Третья группа — владельцы и сотрудники гражданских производств, у которых открылись новые ниши после ухода иностранных компаний и ограничения их поставок. К ним можно отнести и бизнес во внутреннем туризме, сфере услуг и общепите, где спрос вырос на фоне международной изоляции. Называть этих людей «выигравшими от войны» некорректно: они решали задачу выживания в изменившихся условиях и накопили компетенции, которые в период перехода могут стать значимым ресурсом.
Четвёртая группа — предприниматели, выстраивавшие параллельную логистику и схемы обхода ограничений, помогая производителям сохранять деятельность. По аналогии с 1990‑ми, это сфера, где сочетались высокая доходность, серый статус и серьёзные риски. В более здоровой правовой среде накопленные навыки могут быть переориентированы на легальную деятельность и развитие, как это произошло с частью малого бизнеса в начале 2000‑х.
Точных оценок численности третьей и четвёртой групп нет, но с учётом семей можно говорить не менее чем о 30–35 млн человек, чьи интересы и страхи придётся учитывать.
Главный политэкономический риск переходного периода в том, что если для большинства он пройдёт под знаком падения доходов, роста цен и ощущения хаоса, демократизация будет воспринята как режим, давший свободой меньшинству, а большинству — инфляцию и неопределённость. Именно так значительная часть населения запомнила 1990‑е, и именно этот опыт подпитывает нынешний запрос на «порядок».
Это не означает, что ради лояльности этих групп нужно отказываться от реформ. Это означает, что реформы должны проектироваться с учётом того, как они воспринимаются конкретными людьми, и что у разных групп «бенефициаров» разные страхи и потребности, требующие адресного подхода.
Итог: диагноз и требования к политике перехода
Экономический диагноз довольно ясен. Наследие войны тяжёлое, но не безнадёжное. Потенциал для восстановления и развития существует, но сам по себе он не раскроется.

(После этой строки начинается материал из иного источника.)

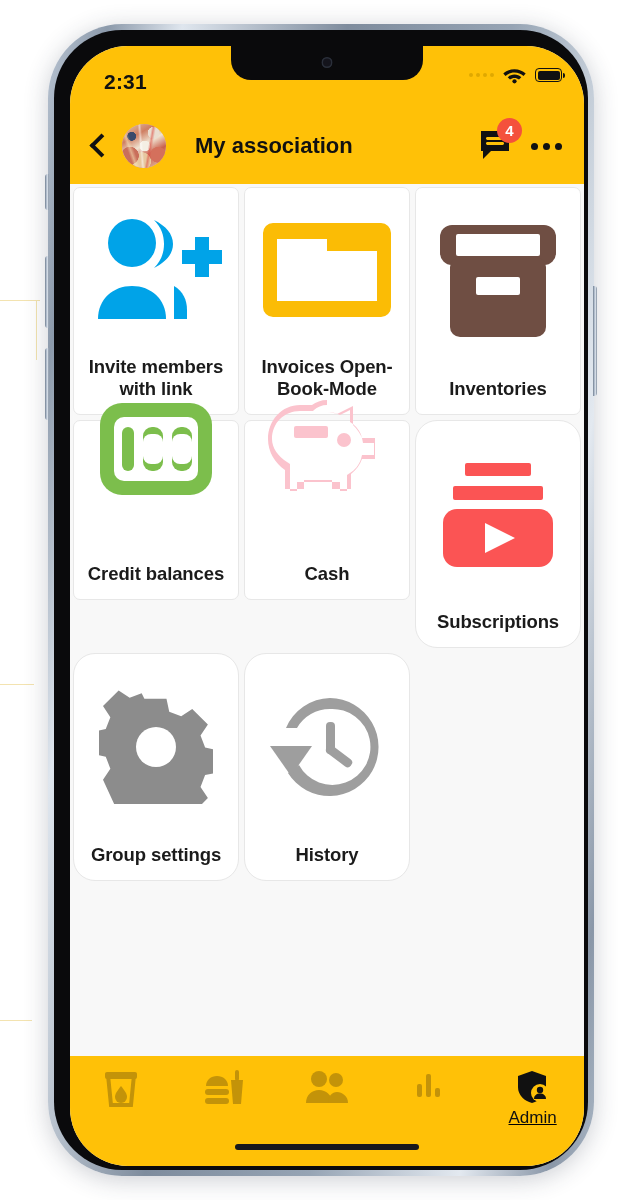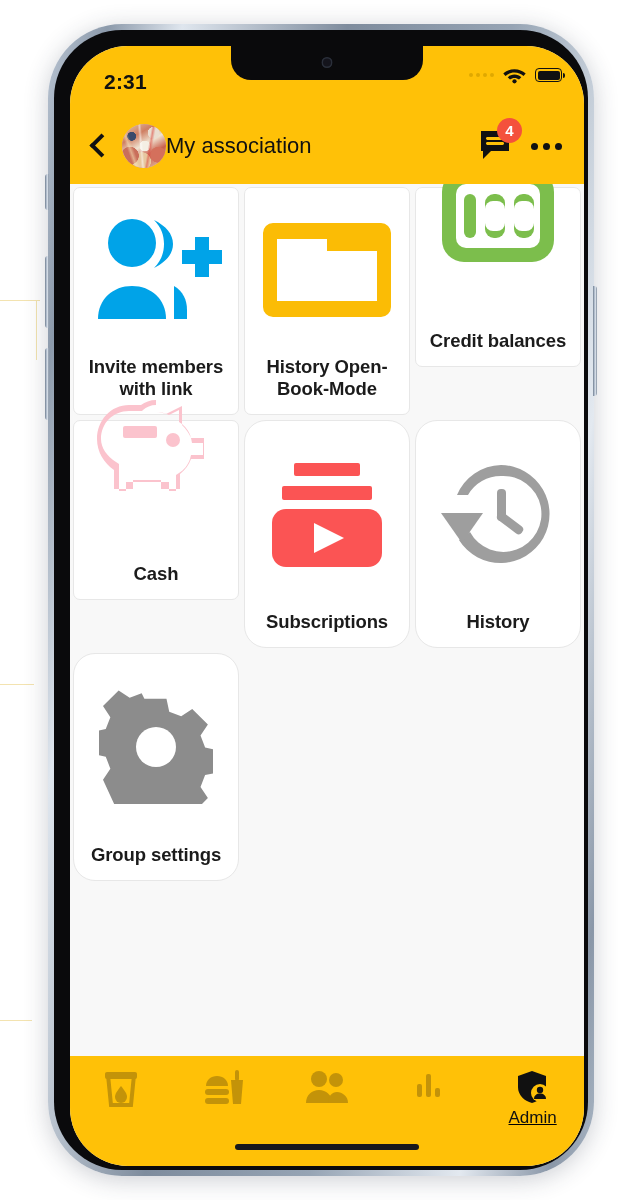--- a/index.html
+++ b/index.html
@@ -191,9 +191,9 @@
   }
   .appbar-title {
     font-size: 22px;
-    font-weight: normal;
+    font-weight: bold;
     color: #111;
-    margin-left: 0;
+    margin-left: 29px;
     flex: 1 1 auto;
     white-space: nowrap;
     overflow: hidden;

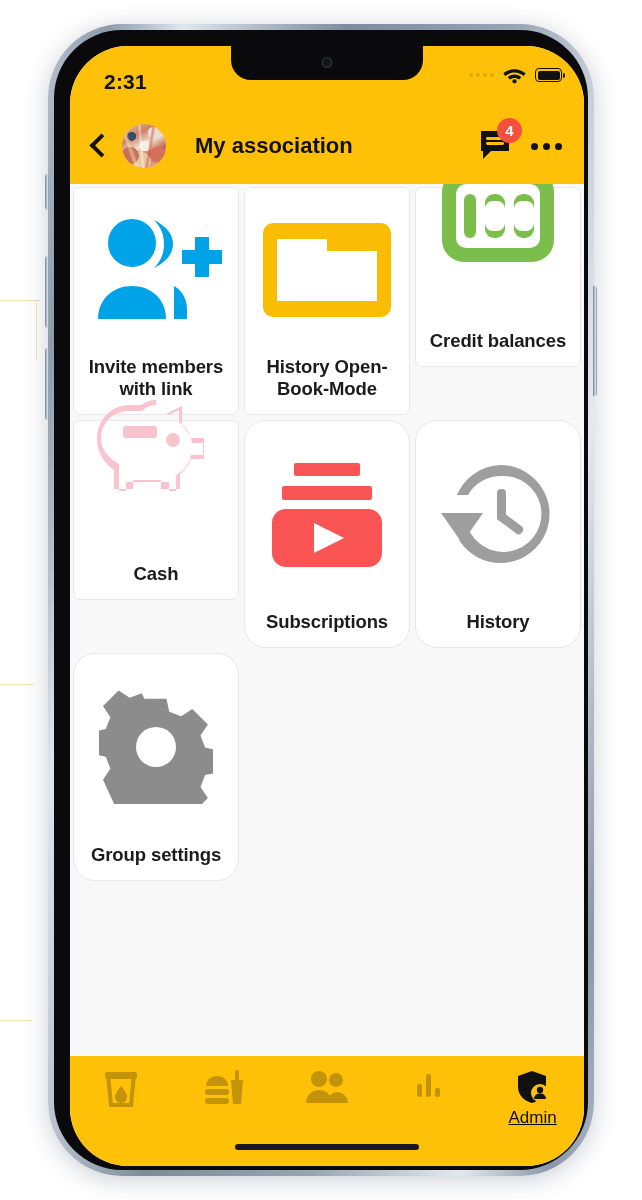--- a/index.html
+++ b/index.html
@@ -398,7 +398,7 @@
                          M16 26v62h100V38H66V26z" fill="#FBBC05"></path>
               </svg>
             </div>
-            <div class="tile-label">History Open-Book-Mode</div>
+            <div class="tile-label">Invoices Open-Book-Mode</div>
           </div>
 
 

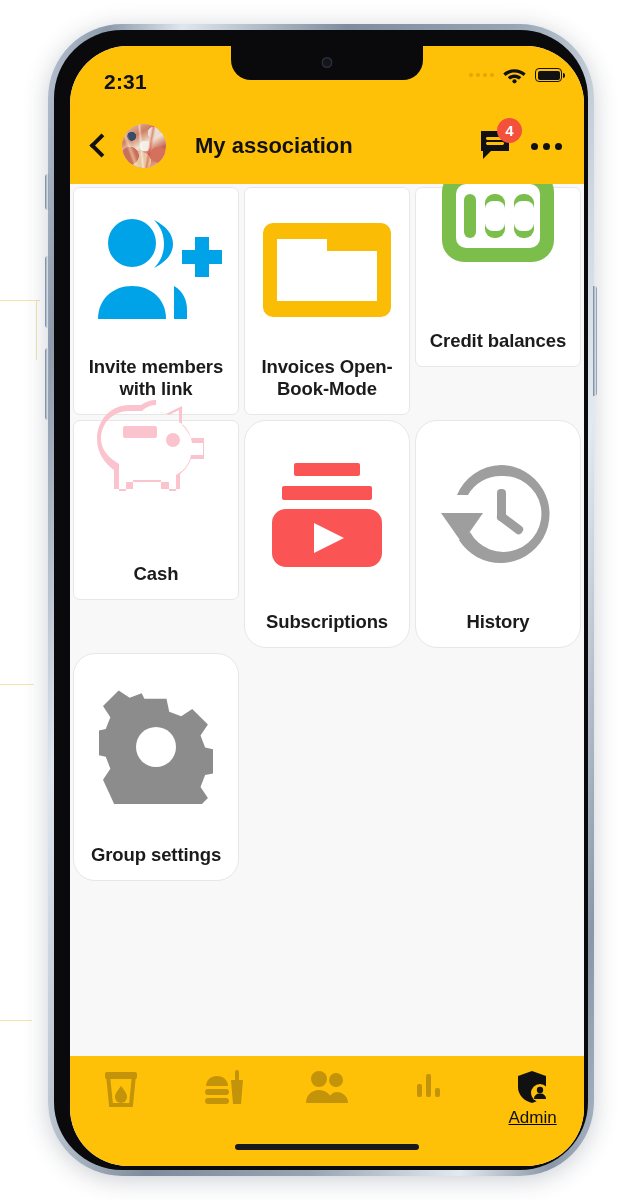--- a/index.html
+++ b/index.html
@@ -401,6 +401,17 @@
             <div class="tile-label">Invoices Open-Book-Mode</div>
           </div>
 
+          <div class="tile r1">
+            <div class="tile-icon">
+              <svg width="124" height="120" viewBox="0 0 124 120">
+                <rect x="4" y="4" width="116" height="40" rx="12" fill="#6F4E43"></rect>
+                <rect x="14" y="36" width="96" height="80" rx="10" fill="#6F4E43"></rect>
+                <rect x="20" y="13" width="84" height="22" rx="2" fill="#fff"></rect>
+                <rect x="40" y="56" width="44" height="18" rx="2" fill="#fff"></rect>
+              </svg>
+            </div>
+            <div class="tile-label">Inventories</div>
+          </div>
 
           <div class="tile r2">
             <div class="tile-icon">

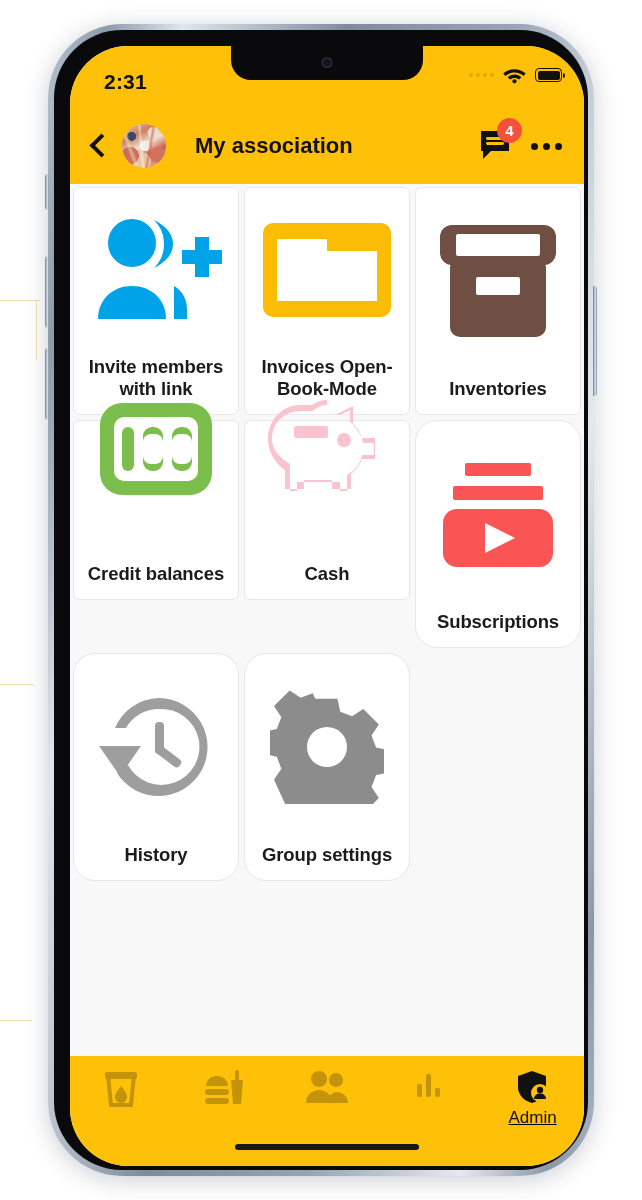--- a/index.html
+++ b/index.html
@@ -457,6 +457,16 @@
 
           <div class="tile r3">
             <div class="tile-icon">
+              <svg width="114" height="114" viewBox="0 0 114 114">
+                <path d="M45 3h24l3 14 13 5 12-8 17 17-8 12 5 13 14 3v24l-14 3-5 13 8 12-17 17-12-8-13 5-3 14H45l-3-14-13-5-12 8L0 91l8-12-5-13-14-3V39l14-3 5-13-8-12L17 -6l12 8 13-5z" transform="translate(4,6) scale(.92)" fill="#8C8C8C"></path>
+                <circle cx="57" cy="57" r="20" fill="#fff"></circle>
+              </svg>
+            </div>
+            <div class="tile-label">Group settings</div>
+          </div>
+
+          <div class="tile r3">
+            <div class="tile-icon">
               <svg width="118" height="114" viewBox="0 0 118 114">
                 <path d="M62 8a49 49 0 1 1-42 75l11-8a38 38 0 1 0 31-56 38 38 0 0 0-33 19H18A49 49 0 0 1 62 8z" fill="#9E9E9E"></path>
                 <path d="M2 56h42L23 86z" fill="#9E9E9E"></path>
@@ -465,16 +475,6 @@
               </svg>
             </div>
             <div class="tile-label">History</div>
-          </div>
-
-          <div class="tile r3">
-            <div class="tile-icon">
-              <svg width="114" height="114" viewBox="0 0 114 114">
-                <path d="M45 3h24l3 14 13 5 12-8 17 17-8 12 5 13 14 3v24l-14 3-5 13 8 12-17 17-12-8-13 5-3 14H45l-3-14-13-5-12 8L0 91l8-12-5-13-14-3V39l14-3 5-13-8-12L17 -6l12 8 13-5z" transform="translate(4,6) scale(.92)" fill="#8C8C8C"></path>
-                <circle cx="57" cy="57" r="20" fill="#fff"></circle>
-              </svg>
-            </div>
-            <div class="tile-label">Group settings</div>
           </div>
 
         </div>

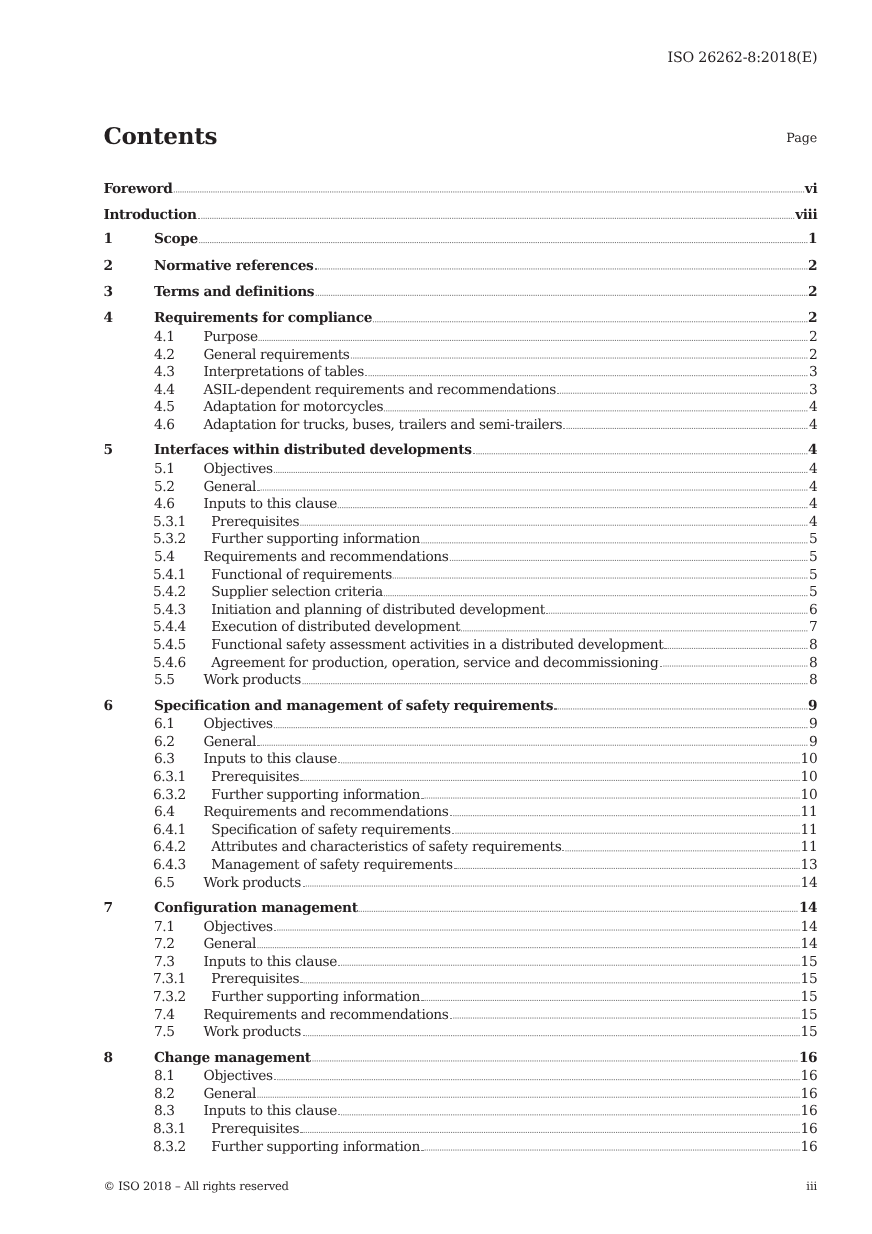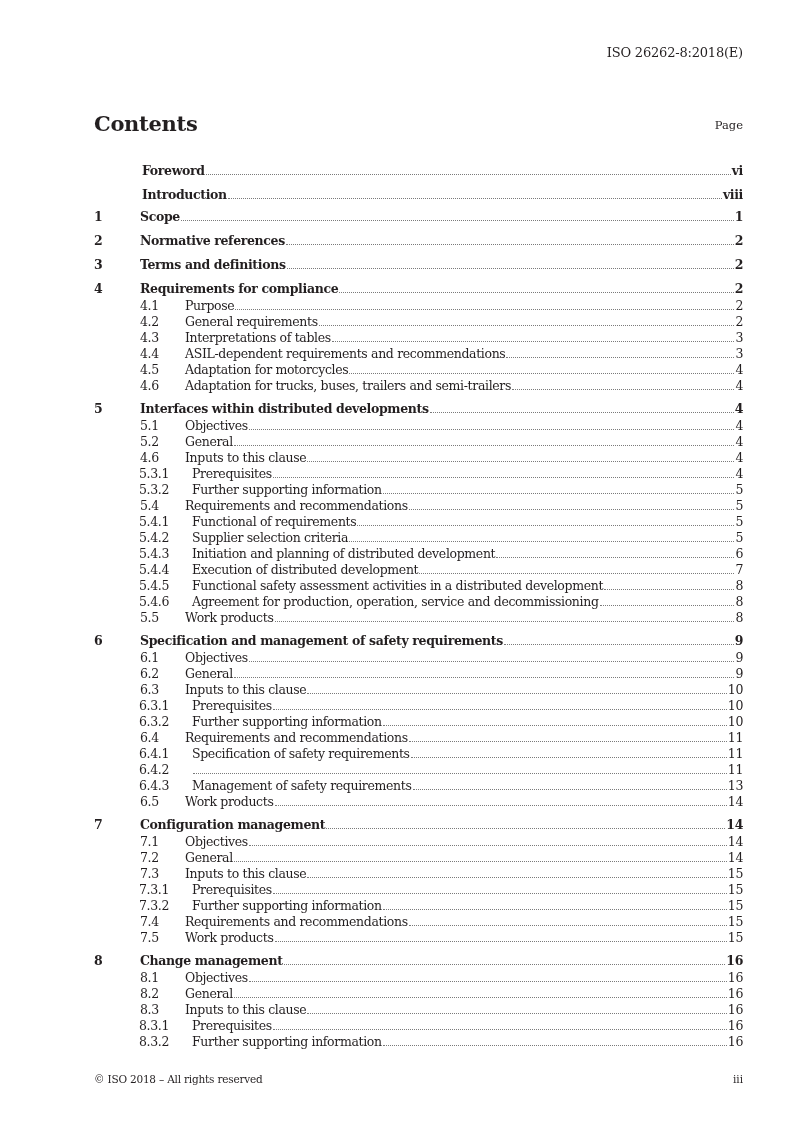--- a/index.html
+++ b/index.html
@@ -15,7 +15,7 @@
   .row .leader { flex: 1 1 auto; border-bottom: 1px dotted #7a7a7a; margin: 0 1px 3px 1px; height: 0; }
   .row .pg { flex: none; }
   .l0 { font-weight: bold; height: 24px; align-items: flex-end; }
-  .l0 .text { font-weight: bold; margin-left: 48px; }
+  .l0 .text { font-weight: bold; }
   .l1 { font-weight: bold; margin-top: 7px; height: 17px; }
   .l1 .num { width: 46px; }
   .l2 { font-weight: normal; height: 16px; justify-content: flex-end; }

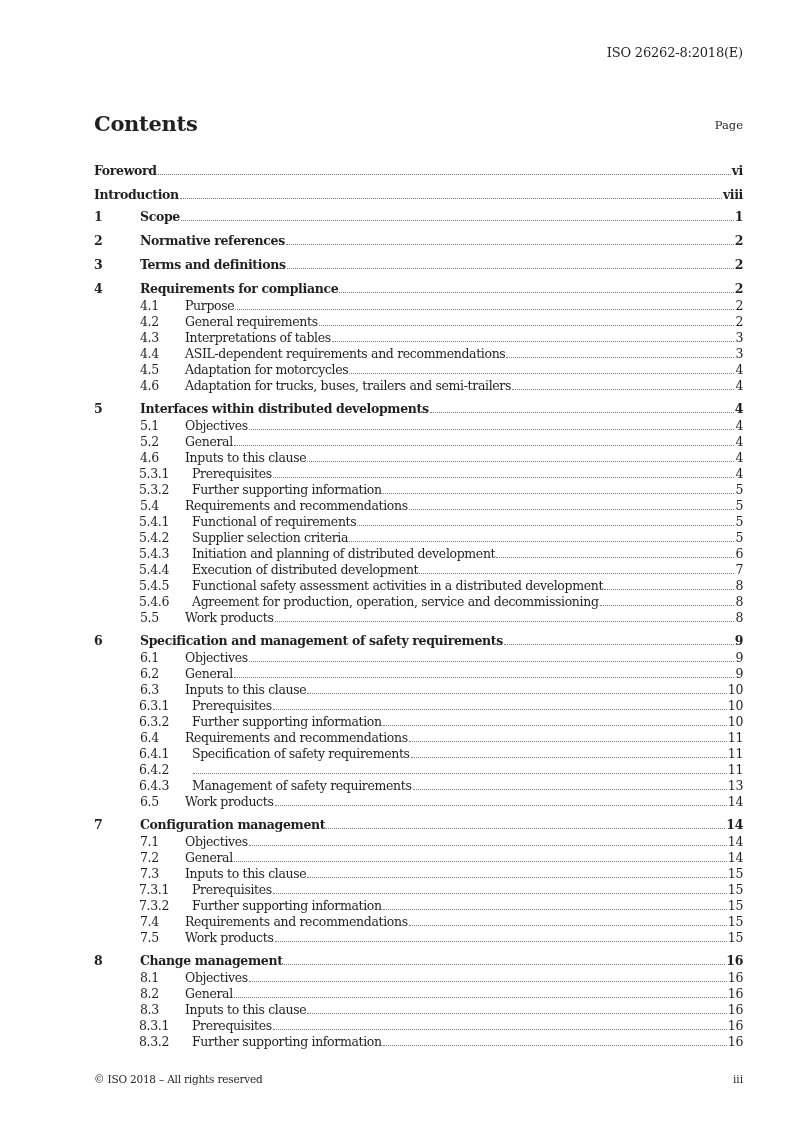--- a/index.html
+++ b/index.html
@@ -237,6 +237,7 @@
     </div>
     <div class="row l3">
       <span class="num">6.4.2</span>
+      <span class="text">Attributes and characteristics of safety requirements</span>
       <span class="leader"></span>
       <span class="pg">11</span>
     </div>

Массовый «середняк» будет оценивать переход по состоянию собственного кошелька и ощущению порядка, а не по динамике ВВП и другим макроиндикаторам.
Из этого вытекает ключевое требование к политике переходного периода. Она не может строиться как обещание немедрожного процветания. Она не должна превращаться и в политику всеобщего возмездия или простую попытку вернуться к «нормальности» 2000‑х, которой в нынешнем мире больше не существует. Необходим реалистичный, поэтапный курс, сочетающий восстановление институтов, защиту уязвимых групп и создание условий для нового роста.